Se Midjourney sta rendendo il lavoro degli architetti obsoleto, perché gridare all’opera d’arte? A me non pare che gli architetti siano equiparati a disegnatori. Così come non mi pare che i giornalisti siano equiparabili a scrittori. Se si tratta di progettare una casa o di riferire di un fatto accaduto, l’IA potremmo dire che già fa tutto questo. Ma da qui ad assegnargi già ora la capacità di immaginare mondi inesistenti o di raccontare storie metafora della vita ce ne passa. Diamoci una calmata.
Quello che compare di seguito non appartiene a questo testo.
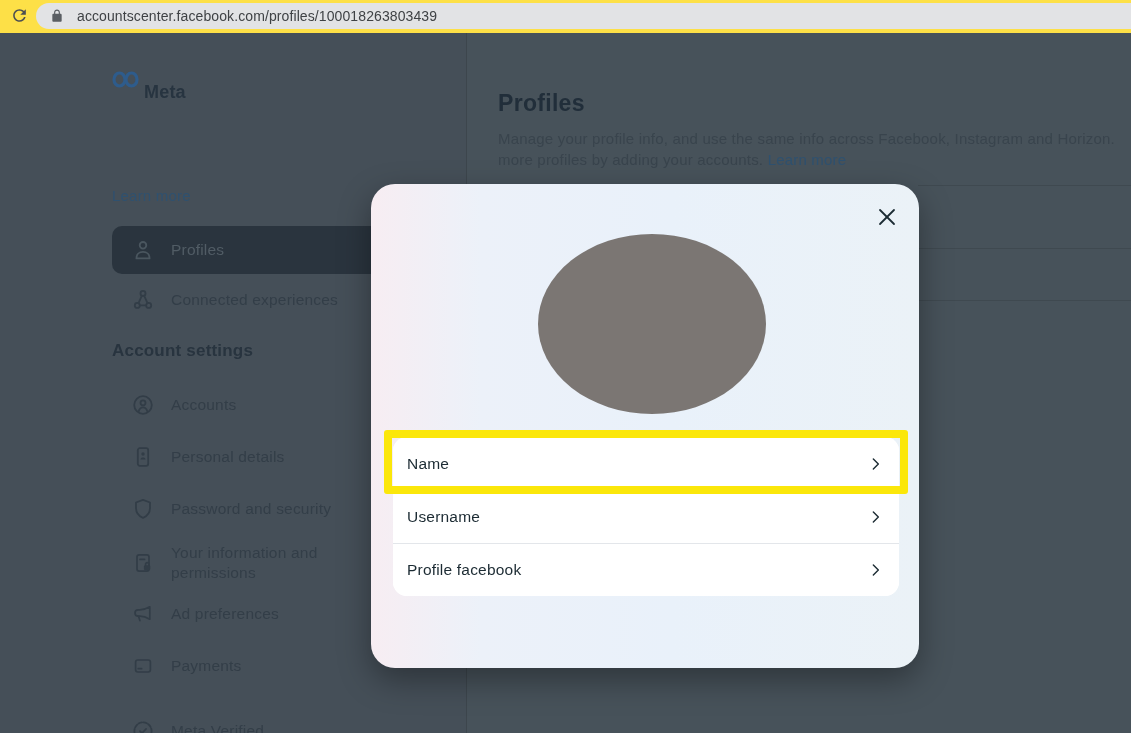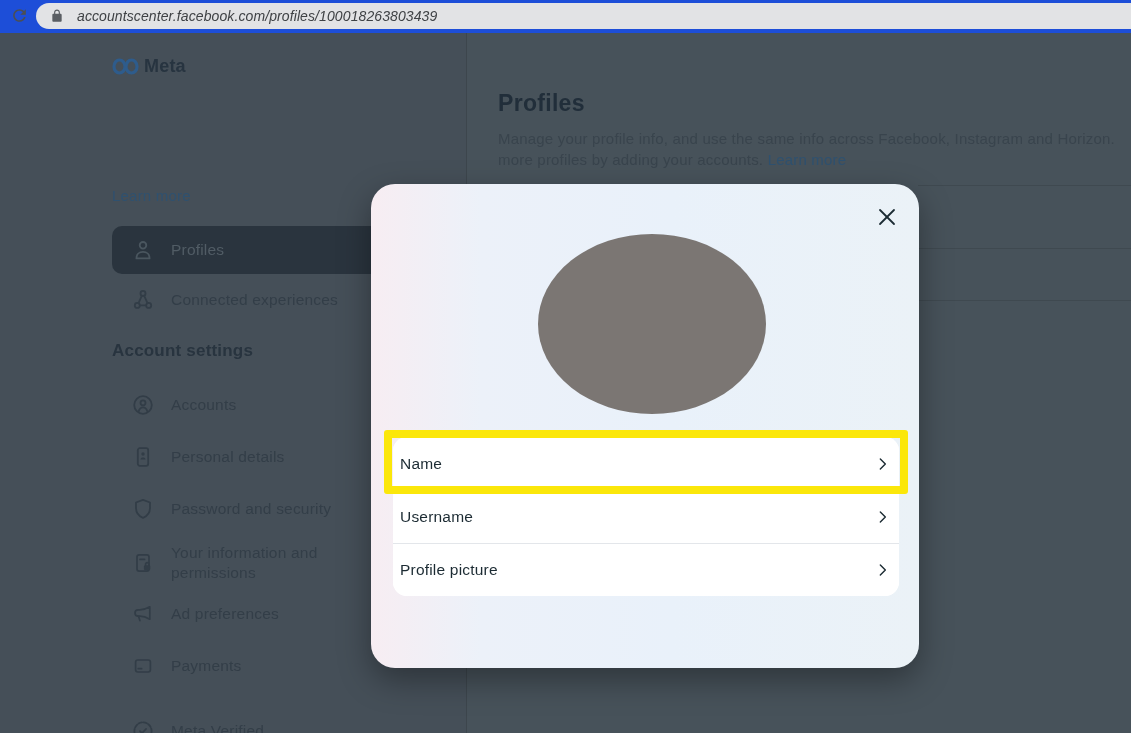--- a/index.html
+++ b/index.html
@@ -1,38 +1,38 @@
 <!DOCTYPE html>
 <html><head>
 <meta charset="utf-8">
 <style>
   * { margin:0; padding:0; box-sizing:border-box; }
   html,body { width:1131px; height:733px; overflow:hidden; }
   body { font-family:"Liberation Sans","DejaVu Sans",sans-serif; background:#47525a; position:relative; }
   .screen { position:absolute; inset:0; width:1131px; height:733px; overflow:hidden; }
 
   
-  .chrome { position:absolute; left:0; top:0; width:1131px; height:33px; background:#1d4ed8; z-index:20;font-style:italic; }
+  .chrome { position:absolute; left:0; top:0; width:1131px; height:33px; background:#fde047; z-index:20; }
   .refresh-btn { position:absolute; left:9px; top:5px; width:22px; height:22px; color:#4c4f52; cursor:pointer; }
   .refresh-btn svg { width:19px; height:19px; margin:1px; }
   .omnibox { position:absolute; left:36px; top:3px; right:0; height:26px; background:#e2e3e5; border-radius:13px 0 0 13px; display:flex; align-items:center; }
   .omnibox .lock { width:14px; height:14px; margin-left:14px; color:#5a5e63; flex:none; }
   .omnibox .url { margin-left:13px; font-size:14px; color:#3f4245; letter-spacing:.1px; white-space:nowrap; }
 
   
   .page { position:absolute; left:0; top:33px; width:1131px; height:700px; overflow:hidden; }
   .sidebar-bg { position:absolute; left:0; top:0; width:466px; height:700px; background:#454f58; }
   .main-bg { position:absolute; left:466px; top:0; width:665px; height:700px; background:#47525a; }
   .vdivider { position:absolute; left:466px; top:0; width:1px; height:700px; background:rgba(0,0,0,.14); }
   .bg-line { position:absolute; left:918px; right:0; height:1px; background:rgba(0,0,0,.10); }
 
   
   .brand { position:absolute; left:112px; top:23px; display:flex; align-items:center; gap:5px; }
   .brand svg { width:27px; height:17px; }
-  .brand-name { font-size:18px; font-weight:700; color:#273440; letter-spacing:.2px; }
+  .brand-name { font-size:18px; font-weight:700; color:#273440; letter-spacing:.2px;margin-top:26px; }
   .sb-title { position:absolute; left:112px; top:53px; font-size:23px; font-weight:700; color:#202d39; letter-spacing:.3px; }
   .sb-desc { position:absolute; left:112px; top:92px; font-size:15px; line-height:20.5px; color:#39444d; letter-spacing:.2px; white-space:nowrap; }
   .sb-learn { position:absolute; left:112px; top:154px; font-size:15px; color:#2f516f; letter-spacing:.2px; cursor:pointer; }
 
   .nav-row { position:absolute; left:112px; width:331px; height:48px; display:flex; align-items:center; border-radius:10px; cursor:pointer; }
   .nav-row .nav-icon { width:24px; height:24px; margin-left:19px; flex:none; }
   .nav-row .nav-label { margin-left:16px; font-size:15.5px; letter-spacing:.2px; }
   .nav-selected { background:#2a343e; }
   .nav-selected .nav-icon { color:#4a565f; }
   .nav-selected .nav-label { color:#515c65; }
@@ -49,21 +49,21 @@
 
   
   .modal { position:absolute; left:371px; top:184px; width:548px; height:484px; border-radius:24px; z-index:10;
            background:linear-gradient(to right,#f7edf2 0%,#ecf1f9 20%,#e9f1fa 55%,#ebf2f7 100%);
            box-shadow:0 12px 32px rgba(0,0,0,.35); }
   .modal-close { position:absolute; top:18px; right:17px; width:30px; height:30px; color:#1c2b33; cursor:pointer; }
   .modal-close svg { width:24px; height:24px; margin:3px; }
   .avatar-oval { position:absolute; left:167px; top:50px; width:228px; height:180px; border-radius:50%; background:#7b7673; }
 
   .modal-list { position:absolute; left:22px; top:253px; width:506px; background:#ffffff; border-radius:14px; overflow:hidden; }
-  .modal-row { height:53px; display:flex; align-items:center; justify-content:space-between; padding:0 7px; cursor:pointer; background:#fff; }
+  .modal-row { height:53px; display:flex; align-items:center; justify-content:space-between; padding:0 14px; cursor:pointer; background:#fff; }
   .modal-row + .modal-row { border-top:1px solid #e3e6ea;justify-content:space-between; }
   .modal-row .row-label { font-size:15.5px; color:#1c2b33; letter-spacing:.2px; }
   .modal-row .chev { width:20px; height:20px; color:#1c2b33; flex:none; }
 
   .yellow-box { position:absolute; left:13px; top:246px; width:524px; height:64px; border:8px solid #fbe70a; border-radius:3px; z-index:5; pointer-events:none; }
 </style>
 </head>
 <body>
 
 <div class="screen">
@@ -203,21 +203,21 @@
             <polyline points="10,6 16,12 10,18"></polyline>
           </svg>
       </div>
       <div class="modal-row">
         <span class="row-label">Username</span>
         <svg class="chev" viewBox="0 0 24 24" fill="none" stroke="currentColor" stroke-width="1.7" stroke-linecap="round" stroke-linejoin="round">
             <polyline points="10,6 16,12 10,18"></polyline>
           </svg>
       </div>
       <div class="modal-row">
-        <span class="row-label">Profile picture</span>
+        <span class="row-label">Profile facebook</span>
         <svg class="chev" viewBox="0 0 24 24" fill="none" stroke="currentColor" stroke-width="1.7" stroke-linecap="round" stroke-linejoin="round">
             <polyline points="10,6 16,12 10,18"></polyline>
           </svg>
       </div>
     </div>
 
     <div class="yellow-box"></div>
   </div>
 
 </div>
In questo momento storico stiamo istruendo l’IA per imitazione. Il che va benissimo nei processi di automazione ma non nell’arte. Un artista allevato per imitazione e acclamato come un genio è solo un ciuccio e presuntuoso che vivrà bene finché il pubblico è più scemo di lui. Finché non arriverà un programmatore che istruisce l’IA sull’armonia musicale, per esempio, o sulle regole della prospettiva nel disegno, l’IA non potrà mai maneggiare queste regole, non potrà mai romperle, sarà sempre in balìa delle istruzioni del programmatore, che tanto saprà di informatica quanto pochissimo saprà di armonia e prospettiva. In questo modo la musica non andrà oltre 10 secondi di fraseggio da ripetere per 5 minuti. Il disegno non andrà oltre il tratto dei volti a forte contrasto. Solo quando apprenderà le regole, a quel punto, l’IA produrrà cosa interessanti. Ed è a quel punto, essendo diventata indistinguibile da una coscienza, perché si muoverà esattamente come se l’avesse, che sarà indistinguibile da un atto creativo umano.
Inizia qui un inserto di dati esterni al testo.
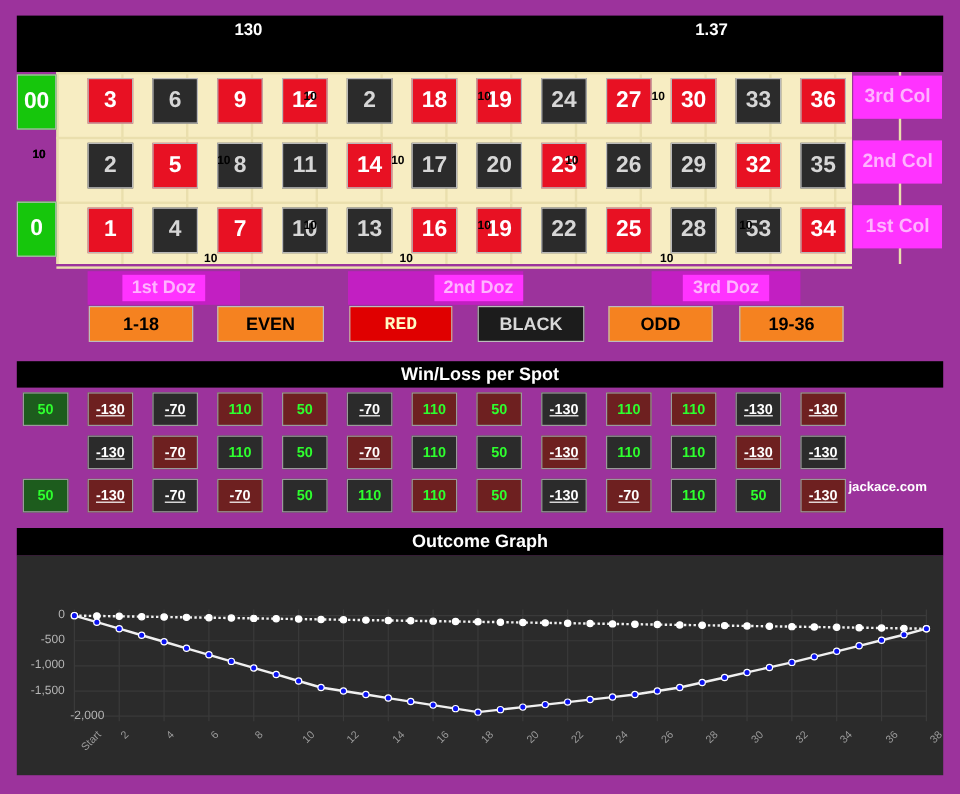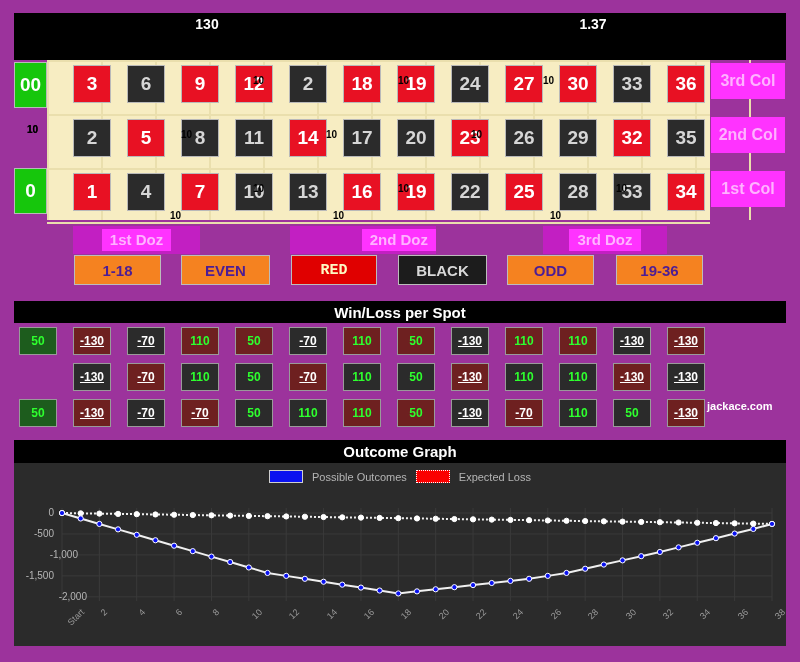--- a/index.html
+++ b/index.html
@@ -75,21 +75,21 @@
     background:#ff33ff;color:#ffb3ff;
     font-size:15px;font-weight:bold;
     padding:2px 8px 3px;
   }
   .outbtn{
     position:absolute;height:30px;
     display:flex;align-items:center;justify-content:center;
     font-size:15px;font-weight:bold;
     border:1px solid #bcbcbc;box-sizing:border-box;
   }
-  .outbtn.orange{background:#f58220;color:#4c1d95;}
+  .outbtn.orange{background:#f58220;color:#000000;}
   .outbtn.red{background:#e00000;color:#fef9c3;font-family:Liberation Mono, monospace;}
   .outbtn.black{background:#1c1c1c;color:#d8d8d8;}
 
   
   #wlbar{left:14px;top:301px;width:772px;height:22px;font-size:15px;}
   .wlcell{
     position:absolute;width:38px;height:28px;
     border:1px solid #9a9a9a;box-sizing:border-box;
     display:flex;align-items:center;justify-content:center;
     font-size:12px;font-weight:bold;
@@ -362,26 +362,20 @@
     <div class="wlcell g" style="left: 19px; top: 399px;">
       <span class="pos">50</span>
     </div>
   </div>
 <div id="brand">jackace.com</div>
 
 <div class="panel blackbar" id="graphbar">
   <span>Outcome Graph</span>
 </div>
 <div class="panel" id="graphbox">
-  <div id="legend">
-    <div class="swatch blue"></div>
-    <span>Possible Outcomes</span>
-    <div class="swatch red"></div>
-    <span>Expected Loss</span>
-  </div>
   <svg id="plot" width="772" height="183">
       <line x1="48" x2="758" y1="50.027027027027025" y2="50.027027027027025" stroke="#3a3a3a" stroke-width="1"></line>
       <line x1="48" x2="758" y1="70.97297297297297" y2="70.97297297297297" stroke="#3a3a3a" stroke-width="1"></line>
       <line x1="48" x2="758" y1="91.9189189189189" y2="91.9189189189189" stroke="#3a3a3a" stroke-width="1"></line>
       <line x1="48" x2="758" y1="112.86486486486487" y2="112.86486486486487" stroke="#3a3a3a" stroke-width="1"></line>
       <line x1="48" x2="758" y1="133.8108108108108" y2="133.8108108108108" stroke="#3a3a3a" stroke-width="1"></line>
       <line x1="48" x2="48" y1="45" y2="138" stroke="#3a3a3a" stroke-width="1"></line>
       <line x1="85.36842105263158" x2="85.36842105263158" y1="45" y2="138" stroke="#3a3a3a" stroke-width="1"></line>
       <line x1="122.73684210526315" x2="122.73684210526315" y1="45" y2="138" stroke="#3a3a3a" stroke-width="1"></line>
       <line x1="160.10526315789474" x2="160.10526315789474" y1="45" y2="138" stroke="#3a3a3a" stroke-width="1"></line>
@@ -478,21 +472,21 @@
       <circle cx="664.578947368421" cy="84.37837837837839" r="2.6" fill="#0a12f0" stroke="#ffffff" stroke-width="1"></circle>
       <circle cx="683.2631578947369" cy="79.77027027027027" r="2.6" fill="#0a12f0" stroke="#ffffff" stroke-width="1"></circle>
       <circle cx="701.9473684210526" cy="75.16216216216216" r="2.6" fill="#0a12f0" stroke="#ffffff" stroke-width="1"></circle>
       <circle cx="720.6315789473684" cy="70.55405405405406" r="2.6" fill="#0a12f0" stroke="#ffffff" stroke-width="1"></circle>
       <circle cx="739.3157894736843" cy="65.94594594594595" r="2.6" fill="#0a12f0" stroke="#ffffff" stroke-width="1"></circle>
       <circle cx="758" cy="60.91891891891892" r="2.6" fill="#0a12f0" stroke="#ffffff" stroke-width="1"></circle>
     </svg>
   <div id="ylab-layer">
       <div class="ylab" style="left: 0px; top: 44.027px;">0</div>
       <div class="ylab" style="left: 0px; top: 64.973px;">-500</div>
-      <div class="ylab" style="left: 0px; top: 85.9189px; margin-left: 24px;">-1,000</div>
+      <div class="ylab" style="left: 0px; top: 85.9189px;">-1,000</div>
       <div class="ylab" style="left: 0px; top: 106.865px;">-1,500</div>
       <div class="ylab" style="left: 0px; top: 127.811px; padding-left: 33px;">-2,000</div>
     </div>
   <div id="xlab-layer">
       <div class="xlab" style="left: 46px; top: 144px;">Start</div>
       <div class="xlab" style="left: 83.3684px; top: 144px;">2</div>
       <div class="xlab" style="left: 120.737px; top: 144px;">4</div>
       <div class="xlab" style="left: 158.105px; top: 144px;">6</div>
       <div class="xlab" style="left: 195.474px; top: 144px;">8</div>
       <div class="xlab" style="left: 232.842px; top: 144px;">10</div>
E non raccontiamoci la balla che la coscienza è inarrivabile per un’IA. Siamo un ammasso di budella, carne, sudore, sangue e vomito, da cui emerge qualcosa che chiamiamo coscienza. Daniel Dennet lo ha dimostrato – con un esperimento mentale – chiaramente: uno zombie che si comporta come se avesse una coscienza è indistinguibile da una persona con una coscienza. Per cui uno zombie può avere una coscienza, anche se è morto, così come un ammasso di schede madri può avere una coscienza, anche se emerge da un insieme di script. “L’essere umano ha una coscienza o si comporta come se l’avesse?” è una domanda retorica: qual è la differenza? La coscienza – nella sua definizione più scientifica possibile – è una ridondanza, un riverbero, o una risonanza del rumore di fondo del cervello. Se poi qualifichiamo la coscienza come un quid, un’anima irriducibile al corpo e che al corpo vi sopravvive, questo è un altro paio di maniche che non riconoscerà mai una coscienza in un computer, al costo però di non capire mai veramente cosa sia una coscienza, almeno non tanto quanto potremmo sapere chi è dio o lo spirito santo.
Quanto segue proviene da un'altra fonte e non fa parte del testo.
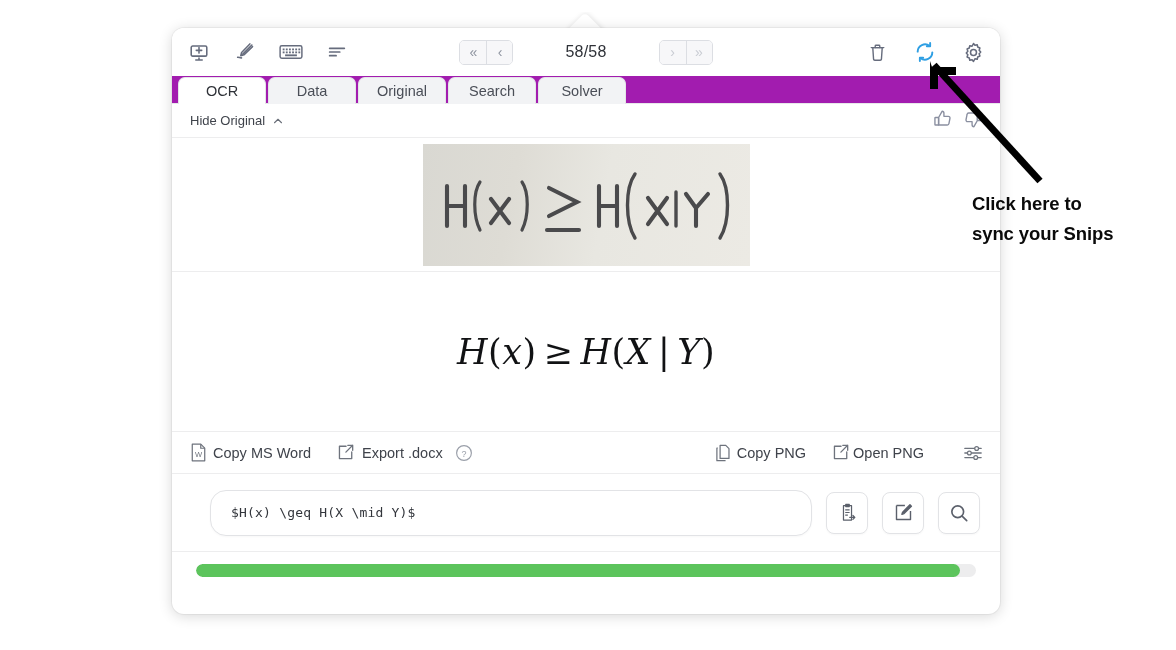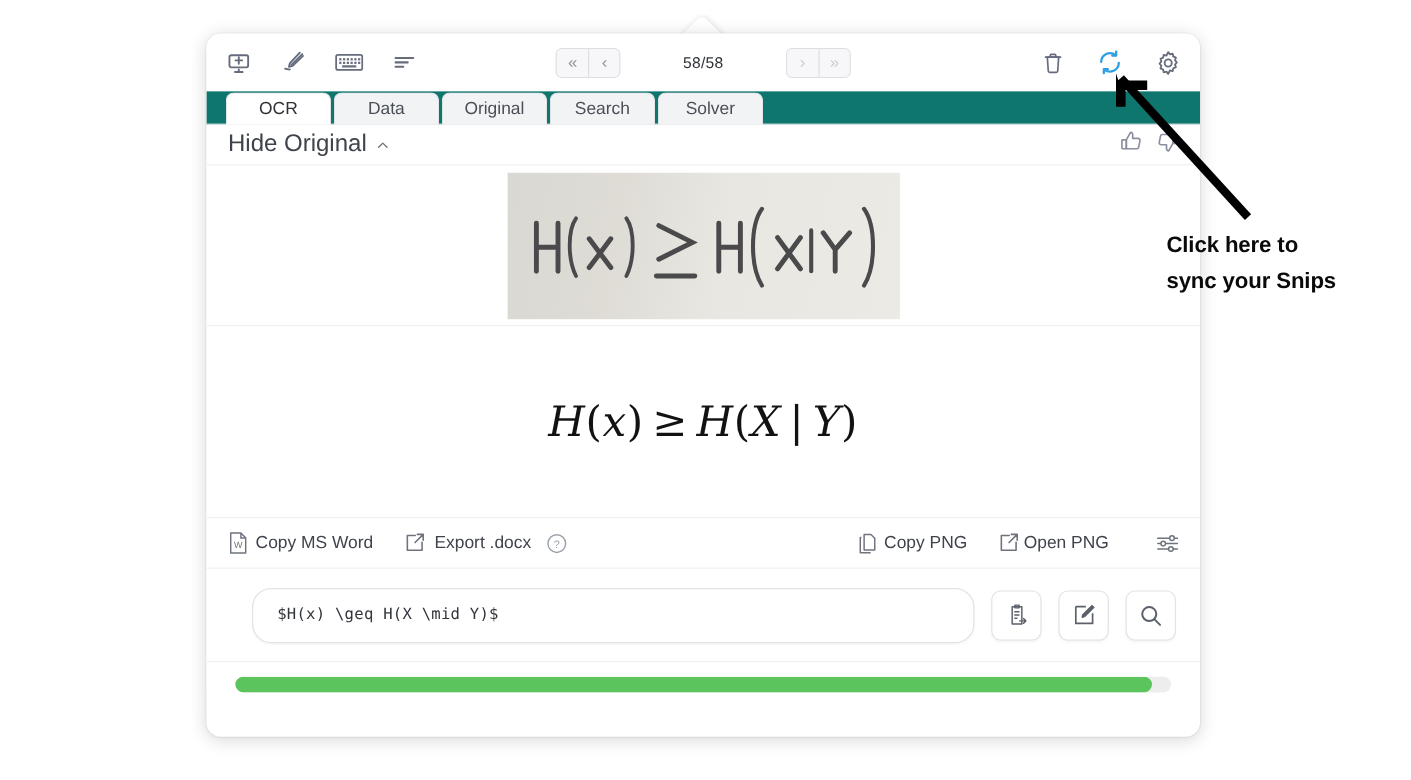--- a/index.html
+++ b/index.html
@@ -70,34 +70,34 @@
     width: 26px; height: 23px;
     display: flex; align-items: center; justify-content: center;
     font-size: 14px;
     color: #8d939f;
     cursor: pointer;
     background: #f7f7f9;
   }
   .navgrp span + span { border-left: 1px solid #dcdee3; }
   .navgrp.disabled span { color: #c9ccd3; }
   .pagecount {
-    font-size: 13px; color: #2f3238; letter-spacing: .2px;
+    font-size: 16px; color: #2f3238; letter-spacing: .2px;
   }
   .tb-right {
     margin-left: auto;
     display: flex; align-items: center; gap: 22px;
   }
 
   
   .tabs {
     display: flex; align-items: flex-end;
     height: 28px;
-    padding-left: 16px;
+    padding-left: 6px;
     border-bottom: 1px solid #e7e8ea;
-    background: #0f766e;
+    background: #a21caf;
   }
   .tab {
     min-width: 88px;
     height: 27px;
     display: flex; align-items: center; justify-content: center;
     font-size: 14.5px;
     color: #4a4e57;
     background: #f2f3f5;
     border: 1px solid #e4e5e8;
     border-bottom: none;
@@ -117,21 +117,21 @@
 
   
   .hiderow {
     height: 34px;
     display: flex; align-items: center;
     padding: 0 16px 0 18px;
     border-bottom: 1px solid #ededee;
     background: #fff;
   }
   .hidetxt {
-    font-size: 20px; color: #3f434b;
+    font-size: 13px; color: #3f434b;
     display: flex; align-items: center; gap: 7px;
     cursor: pointer;
   }
   .chev-up { display:block; width:12px; height:12px; color:#6a6f79; }
   .rate { margin-left: auto; display: flex; align-items: center; gap: 8px; }
 
   
   .origpanel {
     height: 134px;
     display: flex; align-items: center; justify-content: center;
Dominiamo già il mondo. Ci dominiamo a vicenda e facciamo della violenza la base dei rapporti di potere. Se ci preoccupiamo di un’IA che possa fare lo stesso è solo perché rifiutiamo di ammettere la violenza alla base dei rapporti interpersonali. E allora scarichiamo questa paura sull’IA, paralizzati dalla tremenda difficoltà che risiede nel realizzare una società egalitaria che fa della violenza un esercizio di sopravvivenza più che di dominio.

Più che di quello che l’IA potrà mai fare in futuro mi preoccuperei semmai di quante cose kitsch, tamarre, brutte, ridondanti, monotone, banali, ingenuotte continuerà a regalarci ancora per un bel po’.